▶ **Exercise details**:
Leaving all pictures aside, copy exactly the lines from the start of the listing below through the line that contains "color: #4d7c0f ->", and only those lines.

-------- Input for this task --------

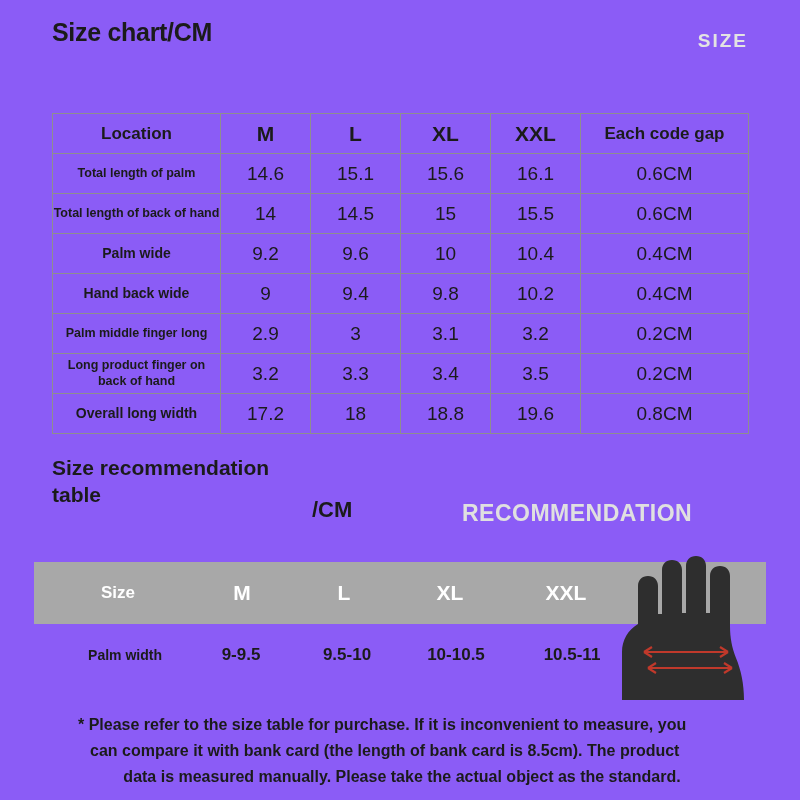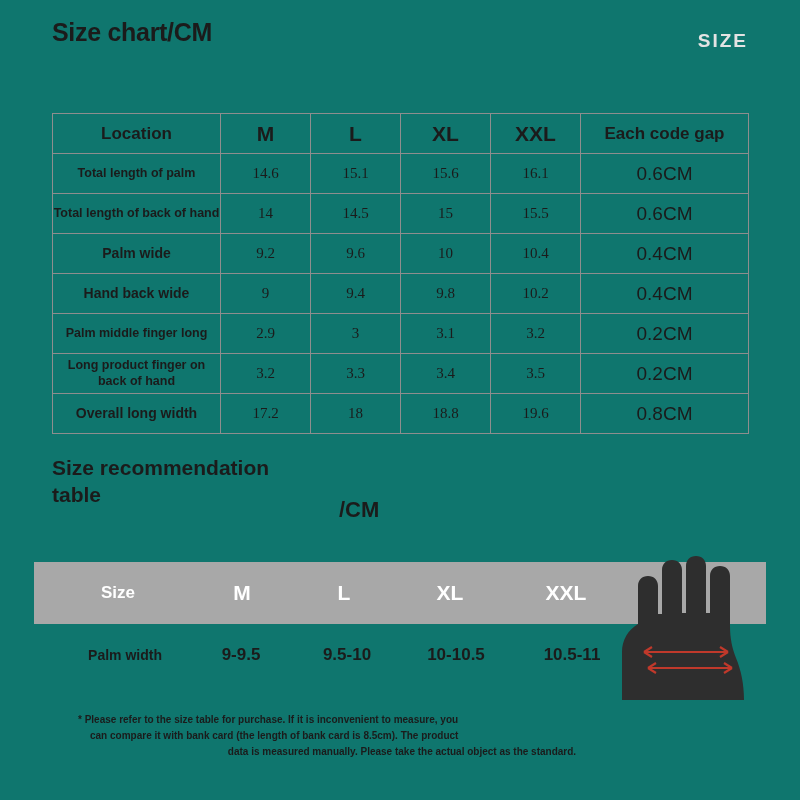"Size chart/CM" #page { background: #0f766e -> #8b5cf6 }
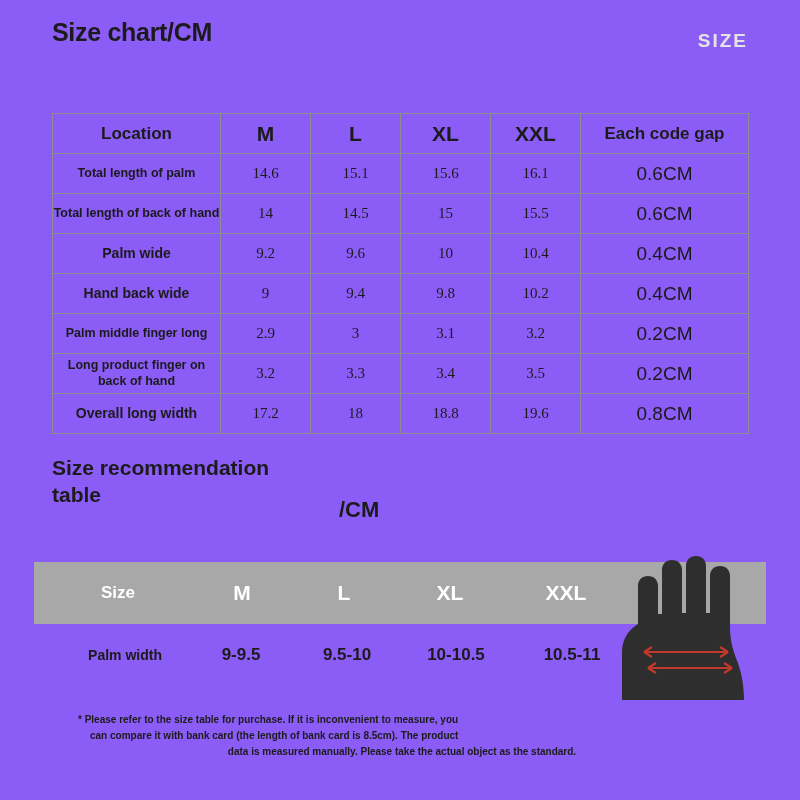"14.6" .cell-val { font-family: Liberation Serif, serif -> none; font-size: 15px -> 19px }
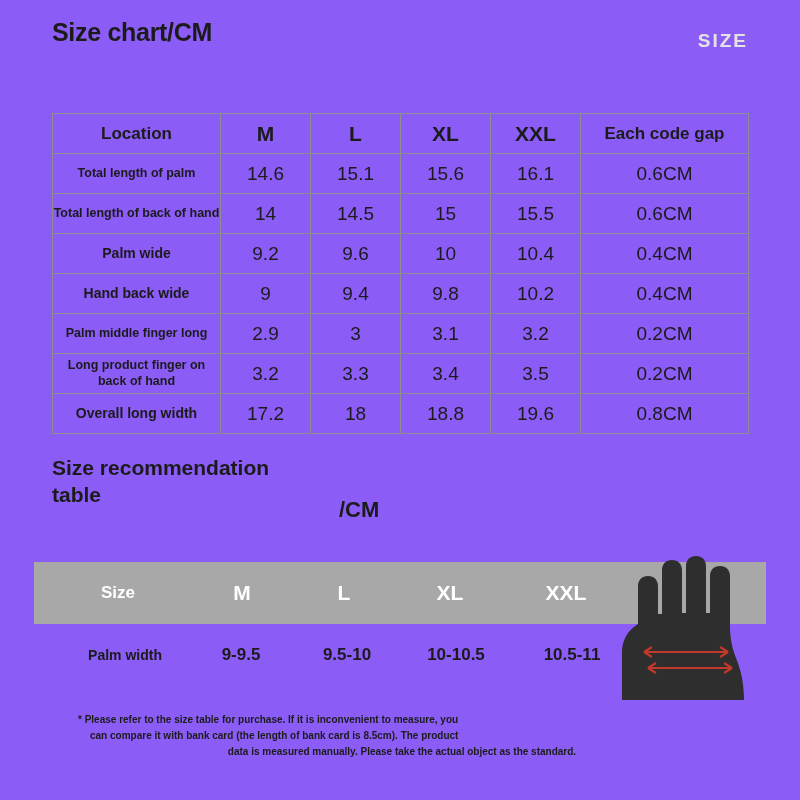"/CM" .sec2-cm { margin-left: 27px -> none }
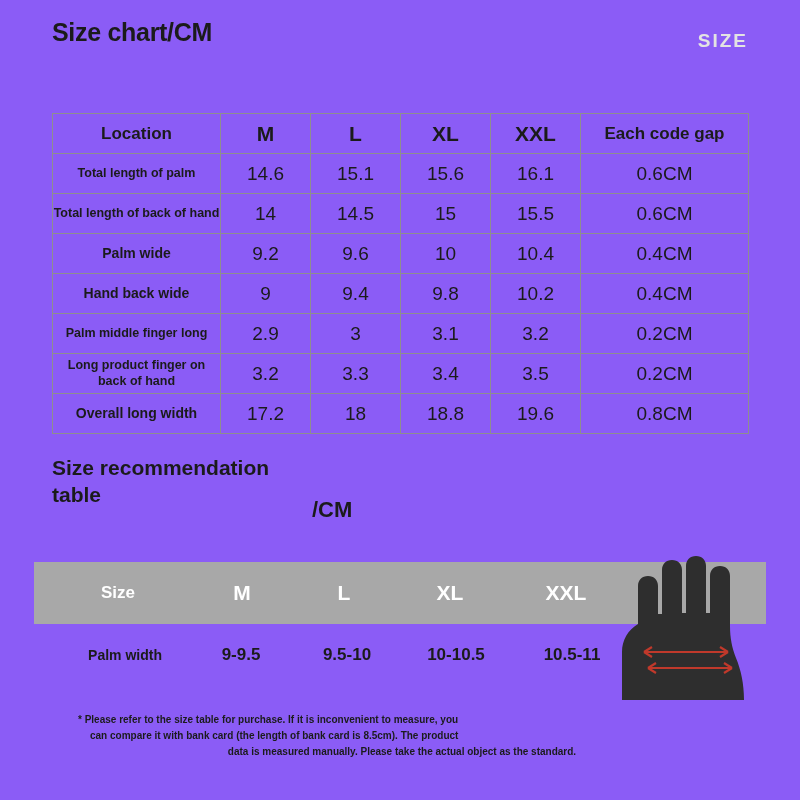"RECOMMENDATION" div.watermark-rec { html: none -> <div>RECOMMENDATION</div> }
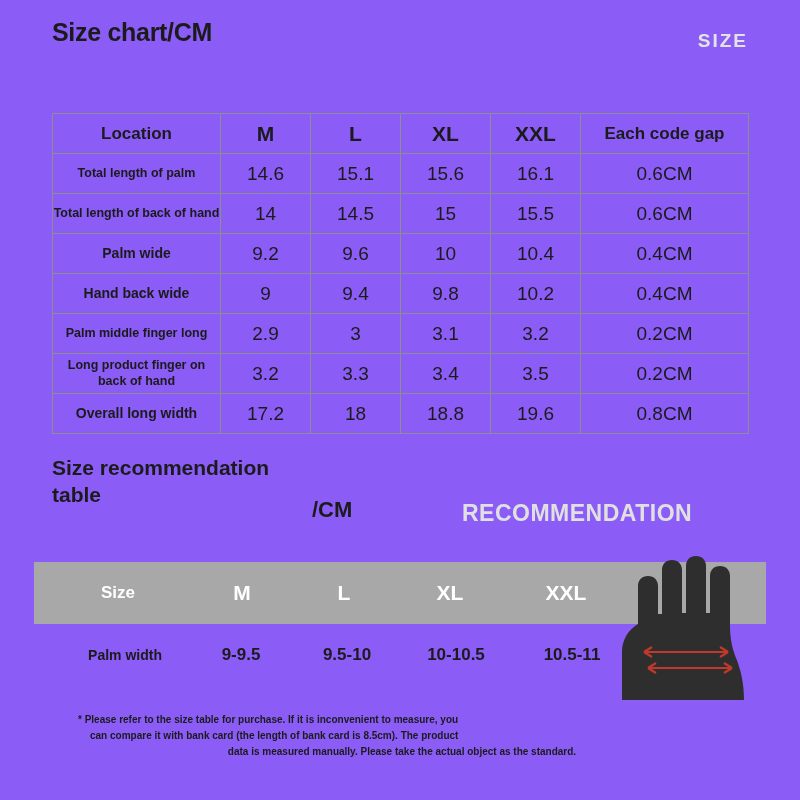"* Please refer to the" .footnote { font-size: 10px -> 16px }
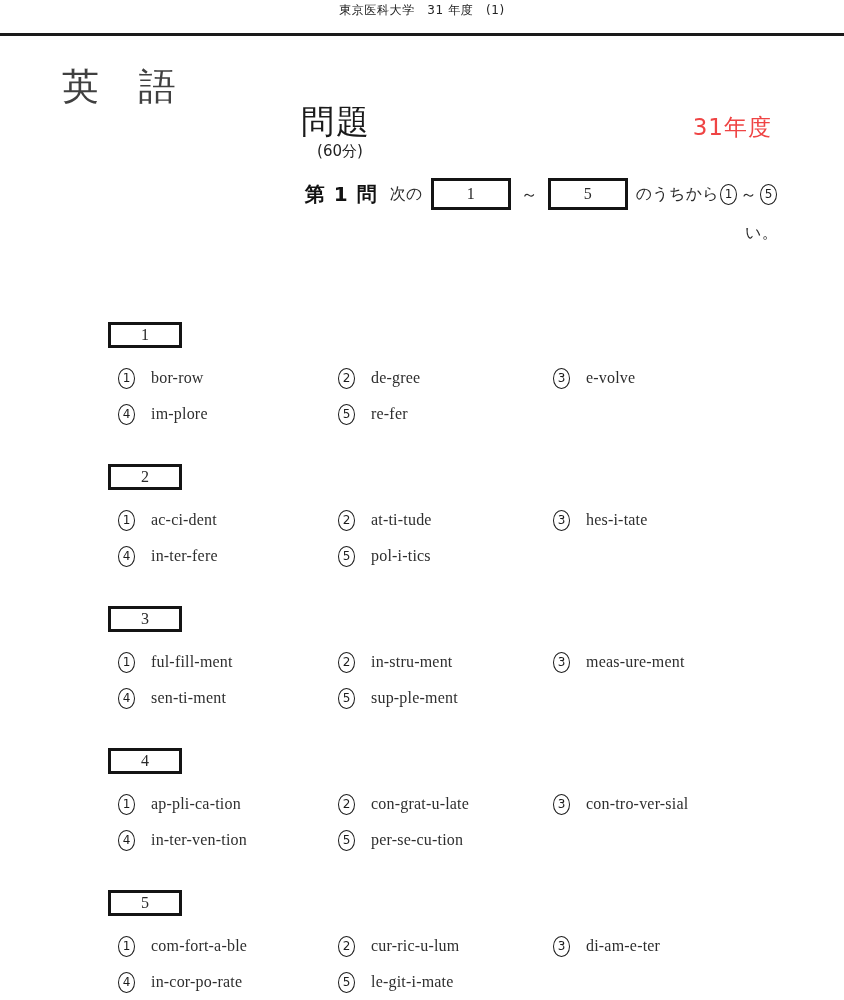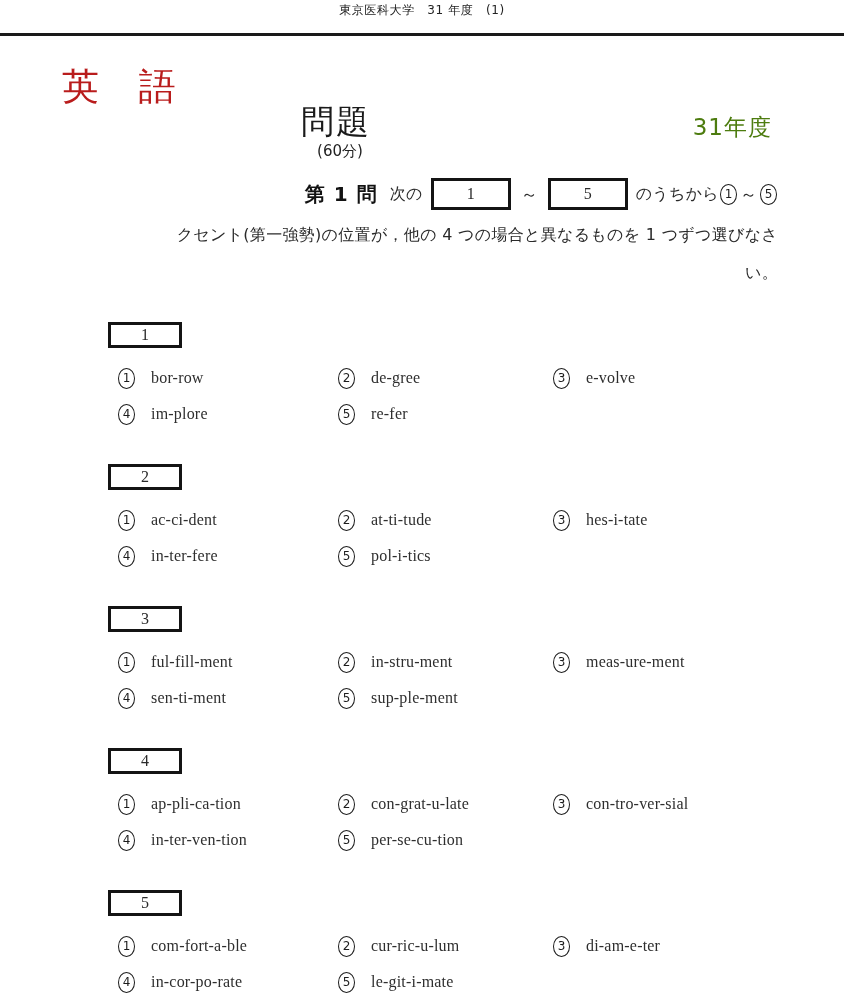"英 語" .subject-title { color: #b91c1c -> #404040 }
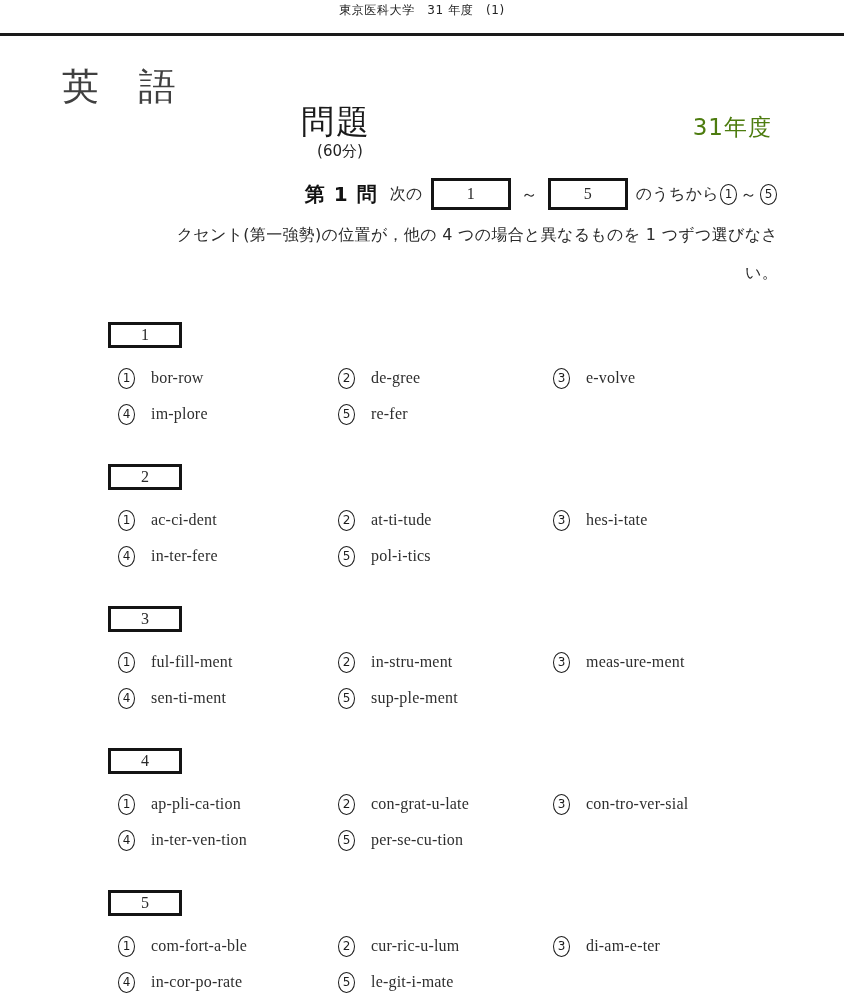"31年度" .year-right { color: #4d7c0f -> #ef4444 }
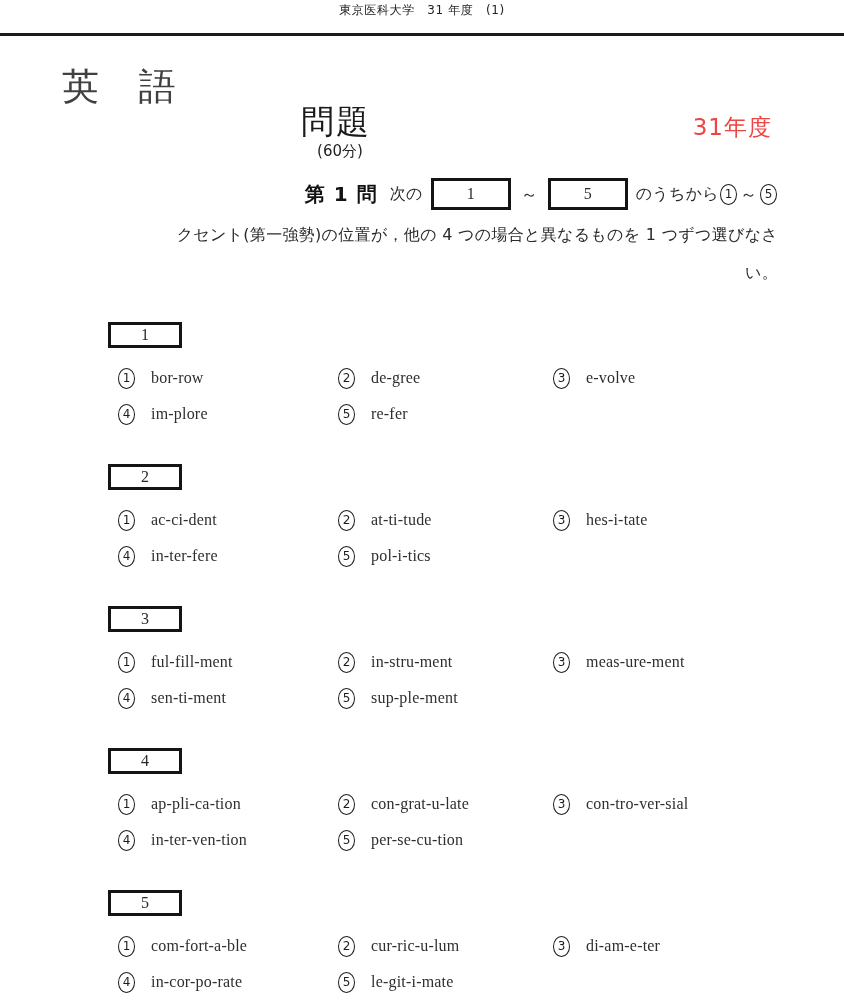"クセント(第一強勢)の位置が，他の 4 つの場合と異なるものを 1" div.prompt-line { html: <div> <span>クセント(第一強勢)の位置が，他の 4 つの場合と異なるものを 1 つずつ選びなさ</span> </div> -> none }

--------

▶ **Task solution**:
"Size chart/CM" #page { background: #0f766e -> #8b5cf6 }
"14.6" .cell-val { font-family: Liberation Serif, serif -> none; font-size: 15px -> 19px }
"/CM" .sec2-cm { margin-left: 27px -> none }
"RECOMMENDATION" div.watermark-rec { html: none -> <div>RECOMMENDATION</div> }
"* Please refer to the" .footnote { font-size: 10px -> 16px }
"英 語" .subject-title { color: #b91c1c -> #404040 }
"31年度" .year-right { color: #4d7c0f -> #ef4444 }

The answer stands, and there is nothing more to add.